In der Wirkung überwiegen auf jeden Fall die Nachteile für die BewohnerInnen: Sie sind in ihrer spontanen Bewegungsfreiheit eingeschränkt, bis auf einen schmalen, kontrollierten Ausgang  eingeschlossen auf dem Gelände ihrer unwirtlichen Unterkunft – und gleichzeitig ausgeschlossen von ihrem Umfeld. Spontane Begegnungen werden unmöglich. So überhaupt Wohngegenden in der Nähe sind, können interessierte AnwohnerInnen nicht mehr einfach den Hof eines Wohnheims  besuchen und ihre neuen oder älteren Nachbarn kennenlernen. Sie müssen  vielmehr erst außerhalb so feste Kontakte knüpfen, dass sie dem Sicherheitspersonal dann einen konkreten Namen nennen können. „Die junge Frau, der ich neulich im Supermarkt versprochen habe, ihr Kinderschuhe  vorbeizubringen“ reicht dann nicht aus. Solche Bekanntschaften waren früher in Freiburg verbreitet. Nun wird die Isolation wachsen. Wo Besuch angemeldet ist, wird somit über privateste Kontakte Buch geführt. Wie oft hat der neue Freund einer jugendlichen Heimbewohnerin das Wohnheim allzu spät verlassen? Der Sicherheitsdienst hat es schwarz auf weiß.

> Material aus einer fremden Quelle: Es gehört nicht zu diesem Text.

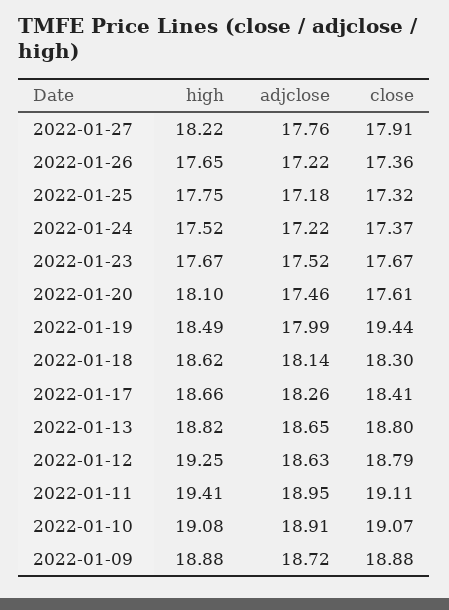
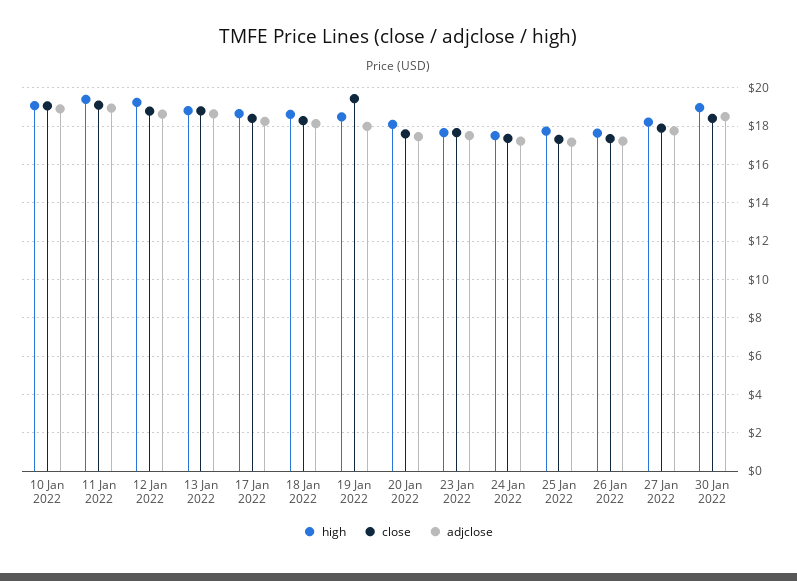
high, 2022-01-09: 18.88 -> none
adjclose, 2022-01-09: 18.72 -> none
close, 2022-01-09: 18.88 -> none
high, 30 Jan 2022: none -> 19
close, 30 Jan 2022: none -> 18.5
adjclose, 30 Jan 2022: none -> 18.5

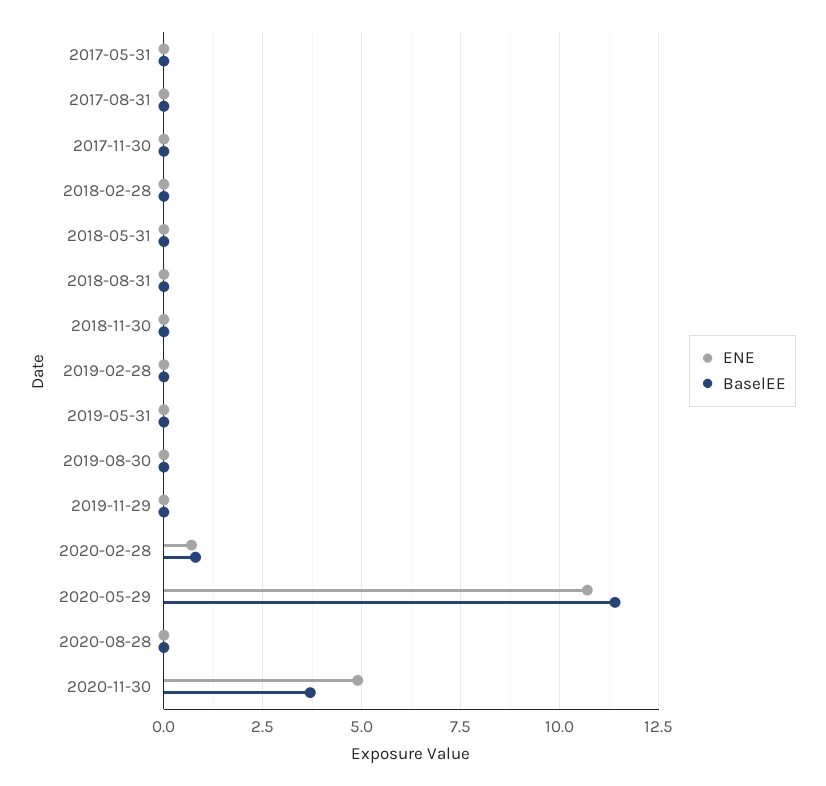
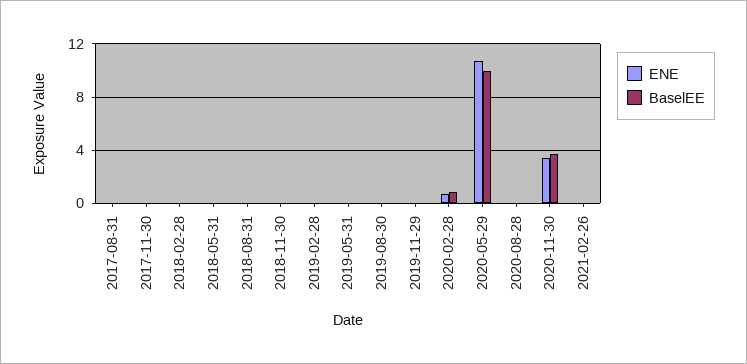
ENE, 2017-05-31: 0 -> none
BaselEE, 2017-05-31: 0 -> none
BaselEE, 2020-05-29: 11.5 -> 10
ENE, 2020-11-30: 5 -> 3.5
ENE, 2021-02-26: none -> 0
BaselEE, 2021-02-26: none -> 0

Schließlich wird die öffentliche Kontrolle der Zustände in den  Unterkünften behindert. Nicht zuletzt die Rasthaus-Gruppen weisen seit  vielen Jahren immer wieder darauf hin, wenn in der ohnehin abzulehnenden Unterbringungsform der Wohnheime besondere Missstände auftauchen, seien es verrottete Duschen oder Schikanen durch Hausmeister. Wo Besuch nur noch kontrolliert eintreten darf, können unerwartete und/oder besonders  kritische Blicke Dritter ausgeschlossen werden.

Wir halten solche präventiven „Sicherheitsmaßnahmen“ daher für unnötig und schädlich. (Anders als in der BZ irrtümlich berichtet, lehnen wir auch eine verstärkte Polizeipräsenz an Flüchtlingsunterkünften ab.) Mehr als die Geflüchteten zu schützen, tragen sie zu deren Isolation bei, verletzen ihr Recht auf Bewegungsfreiheit und Privatsphäre und bewirken  in ihrer Außenwirkung eine unbegründete Kriminalisierung der  Flüchtlinge, die nun buchstäblich hinter Gittern leben.